Sainthood reminds us how small and disappointing our own lives sometimes seem. We know ourselves. We are aware of our worst impulses, the choices we regret and the hurts that we have inflicted. We know how judgmental, petty, prideful and preoccupied we can be. We know that we can fill our hearts with a thousand things other than the way of Jesus.
We know that our faith is often shaky—something we can barely admit to ourselves, let alone to others, let alone admit to God. And yet we are told that our calling is to be saints?
On All Saints’ Day we often include hymns such as “For All the Saints,” singing “Oh, blest communion, fellowship divine,/We feebly struggle, they in glory shine; yet/All are one in thee, for all are thine. Alleluia, Alleluia!”

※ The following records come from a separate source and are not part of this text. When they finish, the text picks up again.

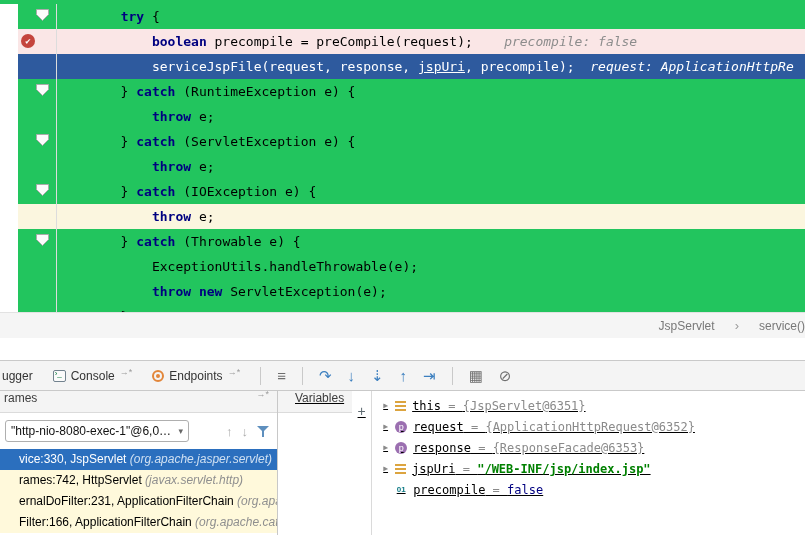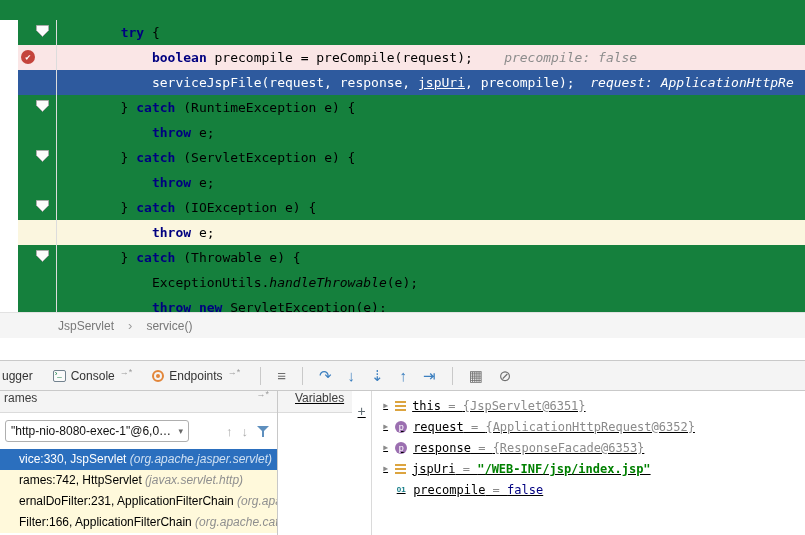"try {" .editor { background: #15803d -> #22c55e; padding-top: 20px -> 4px }
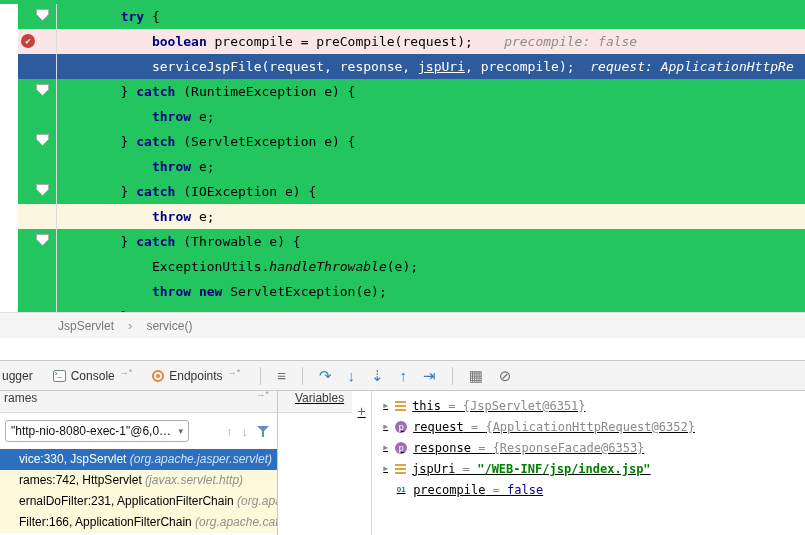"handleThrowable" .seg-it { font-style: italic -> none }
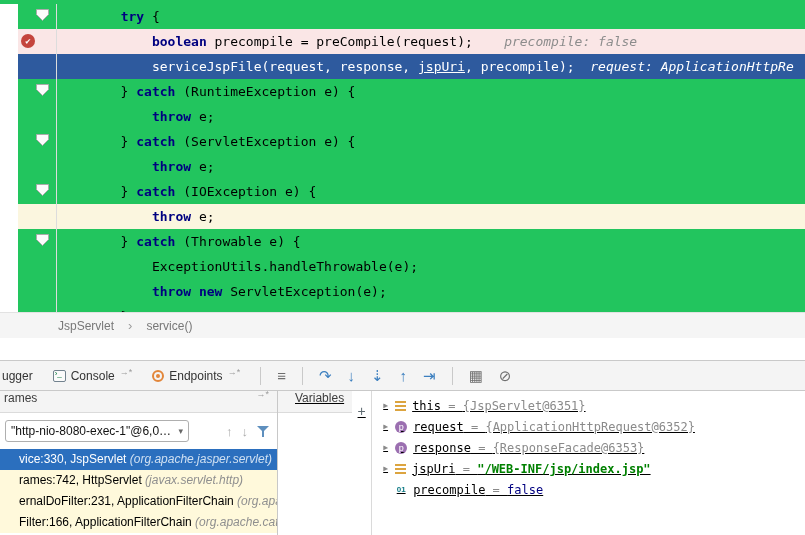"JspServlet" .breadcrumbs { gap: 14px -> 20px; justify-content: none -> flex-end }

Yes, we may be struggling, we may be feebly faltering, but we are part of that communion of saints right along with the apostles, Augustine, Perpetua, Hildegard, Oscar Romero, Mother Teresa, Dietrich Bonhoeffer, Dr. King and a host of the unnamed faithful.
We, dear friends, are God’s children, and this is very good news indeed. We are loved, we are called children of God, and even though we may not fully comprehend what it means to be part of that great communion and never-ending story, we are nonetheless included. Our very calling as Christians is to reflect God’s great love – not our own pitiable attempts at goodness – so that the world may see God.
This week, reflect on examples of everyday saints that you can point to in your life? We have the witness of such saints, past and present, the well-known and the hardly-heard-of, in whom we see the goodness of God.
Indeed, in the company of such saints, past, present, and future there is much about which we may rejoice. Thanks be to God!
Pastor Denise
**Prayer Requests:
Janie Haney-Stover: My Dear 94 year old friend Helen who is declining and her caregiver Sally, Continue prayers for my Uncle Lindy in WV he is improving, all those touched by cancer and suffer from Chronic Pain. Those who suffer from Depression and feel lonely during this difficult time.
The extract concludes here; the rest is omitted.